Version difference data
______
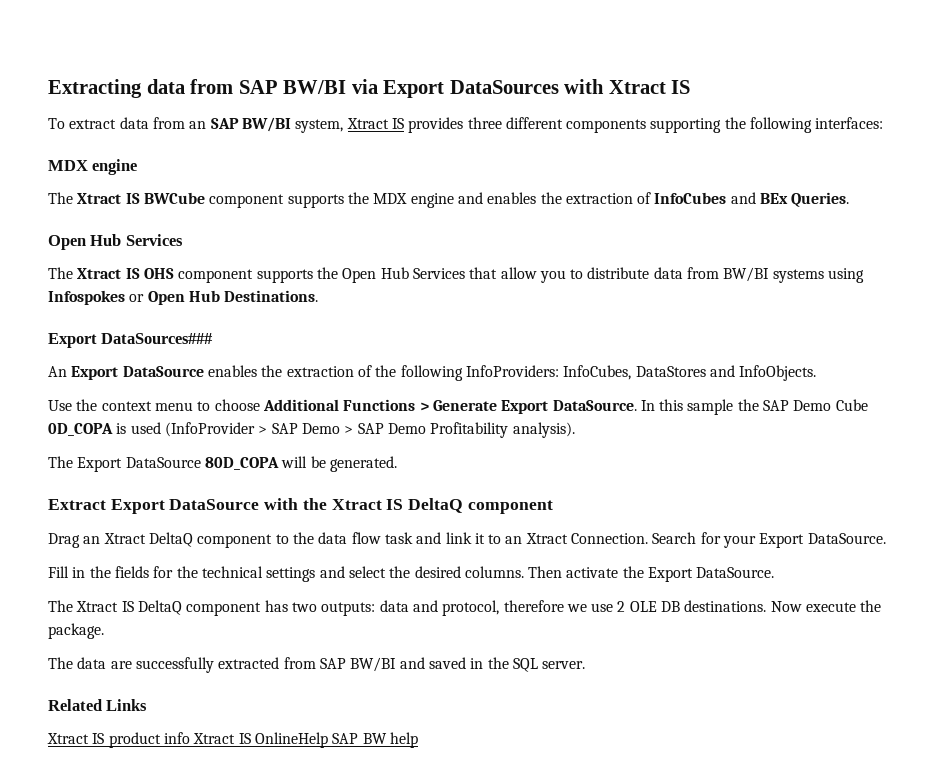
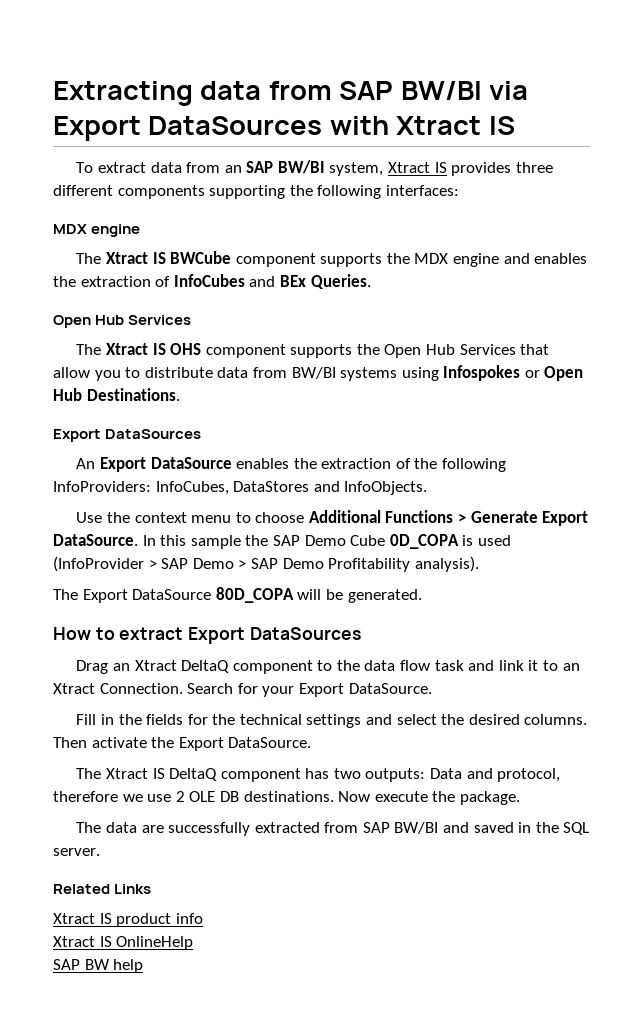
  The Xtract IS OHS component supports the Open Hub Services that allow you to distribute data from BW/BI systems using Infospokes or Open Hub Destinations.
- Export DataSources###
+ Export DataSources
- Extract Export DataSource with the Xtract IS DeltaQ component
+ How to extract Export DataSources
- The Xtract IS DeltaQ component has two outputs: data and protocol, therefore we use 2 OLE DB destinations.
+ The Xtract IS DeltaQ component has two outputs: Data and protocol, therefore we use 2 OLE DB destinations.
- Xtract IS product info Xtract IS OnlineHelp SAP BW help
+ Xtract IS product info
+ Xtract IS OnlineHelp
+ SAP BW help

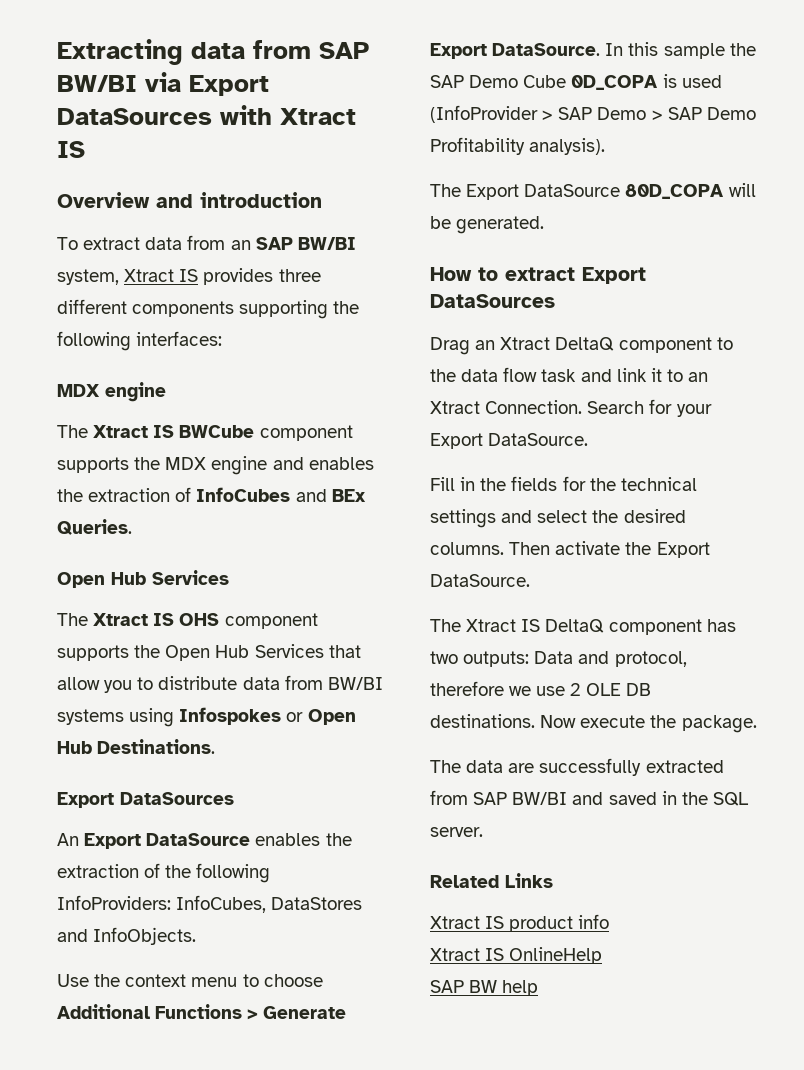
+ Overview and introduction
______
(ASSIGNMENT)
If an entry above holds a picture, leave that picture out and print the rest exactly.

(COMPLETED TASK)
  The Xtract IS OHS component supports the Open Hub Services that allow you to distribute data from BW/BI systems using Infospokes or Open Hub Destinations.
- Export DataSources###
+ Export DataSources
- Extract Export DataSource with the Xtract IS DeltaQ component
+ How to extract Export DataSources
- The Xtract IS DeltaQ component has two outputs: data and protocol, therefore we use 2 OLE DB destinations.
+ The Xtract IS DeltaQ component has two outputs: Data and protocol, therefore we use 2 OLE DB destinations.
- Xtract IS product info Xtract IS OnlineHelp SAP BW help
+ Xtract IS product info
+ Xtract IS OnlineHelp
+ SAP BW help

+ Overview and introduction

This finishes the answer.